Long time no see! Well, I guess a few months doesn't hold up to even more years like my previous gap in blogging. So what's happened in the interim? Wonder Woman was very successful. I went to Italy for a week over the summer. Brand New recently released their last album. Some other stuff I don't want to get into here because other people have discussed it better than I can. In some ways, ironically, it was because I knew how this scene opened that I think I was able to put it off for so long. I can't explain it! But now it's written and I know the next interlude and then a weird bit in the middle that I don't have a name for yet... Some of the interlude is written, so I might have that up this weekend too. I'm actually going to complete a play! Can you believe it? (Pompo can. In some ways, he's from my earliest completed play--a comedic short story I wrote in middle school that I later re-imagined as a play, which was largely just a collection of inside jokes between me and a friend of mine.) Also, if you've been here before, you'll have noticed the blog design has changed (and might again)--this is because pasting into Blogger has been very irritating with the original formatting and rather than become a coder and breakdown all the issues in the HTML that makes things look different than I want, I just changed the blog color to shove all those problems under the rug.
Open Scene
Curtain up on a book store. Carl sits at a chair with a foot stool he has used as a small table, stacked high with various comic book collections. He is reading one, holding it carefully in his hands perhaps a little too close to shut to be able to effectively see the artwork. He appears afraid of damaging the spine of the book and turns pages in an awkward, yet meticulous way.

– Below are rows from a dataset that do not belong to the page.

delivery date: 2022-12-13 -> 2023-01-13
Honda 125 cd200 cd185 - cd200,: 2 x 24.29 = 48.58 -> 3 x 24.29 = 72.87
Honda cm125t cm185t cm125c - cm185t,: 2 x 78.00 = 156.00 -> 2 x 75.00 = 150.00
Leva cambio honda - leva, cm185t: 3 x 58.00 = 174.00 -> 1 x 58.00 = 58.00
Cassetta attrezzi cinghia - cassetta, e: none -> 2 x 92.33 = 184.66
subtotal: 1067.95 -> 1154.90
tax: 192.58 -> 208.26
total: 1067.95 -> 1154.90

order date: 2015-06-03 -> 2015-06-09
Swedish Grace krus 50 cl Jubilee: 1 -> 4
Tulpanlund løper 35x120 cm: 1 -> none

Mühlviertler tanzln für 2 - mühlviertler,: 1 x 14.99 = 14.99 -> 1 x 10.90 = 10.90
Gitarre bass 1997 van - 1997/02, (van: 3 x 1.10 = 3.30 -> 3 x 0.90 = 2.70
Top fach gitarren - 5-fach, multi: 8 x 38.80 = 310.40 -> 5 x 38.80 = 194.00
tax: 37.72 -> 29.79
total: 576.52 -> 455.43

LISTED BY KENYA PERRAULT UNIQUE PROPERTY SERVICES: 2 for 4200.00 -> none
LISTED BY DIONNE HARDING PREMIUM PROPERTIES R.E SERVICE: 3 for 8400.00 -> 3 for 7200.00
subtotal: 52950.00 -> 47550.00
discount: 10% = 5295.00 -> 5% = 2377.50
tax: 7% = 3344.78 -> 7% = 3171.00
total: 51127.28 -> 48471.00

Carl: I still damage some books so much that I actually buy them. [He looks at the stack in front of him.] Some. You can see with how many I read that cutting it down to some certainly helps the wallet. It allows me to keep those fat stacks. [Carl mimes sitting on a big wallet by raising one side of his body from his seat and patting his lower back.] It doesn’t help the ass though! I’ve always been a fan of the thin wallet, even with what that means as far as making ends meet. But… I’m rambling…
You know, it’s not really my fault that I don’t pay for everything! [He looks down at the book he is reading. We cannot quite make out what it is, but perhaps can see Wonder Woman or her colors in different panels.] You know, DC has released what is it, four different origins of Wonder Woman in the last few years? And that isn’t counting a comic about the Amazons before she was around and a change to her very creation in yet another book! Not exactly that I’m complaining, I just can’t afford it all. I mean, do you ever see me doing anything for work these days? Two female cartoonists did stories of Diana’s youth that are both quite intriguing in their own ways, but the men who redid Wonder Woman did what men do: they got into a pissing contest.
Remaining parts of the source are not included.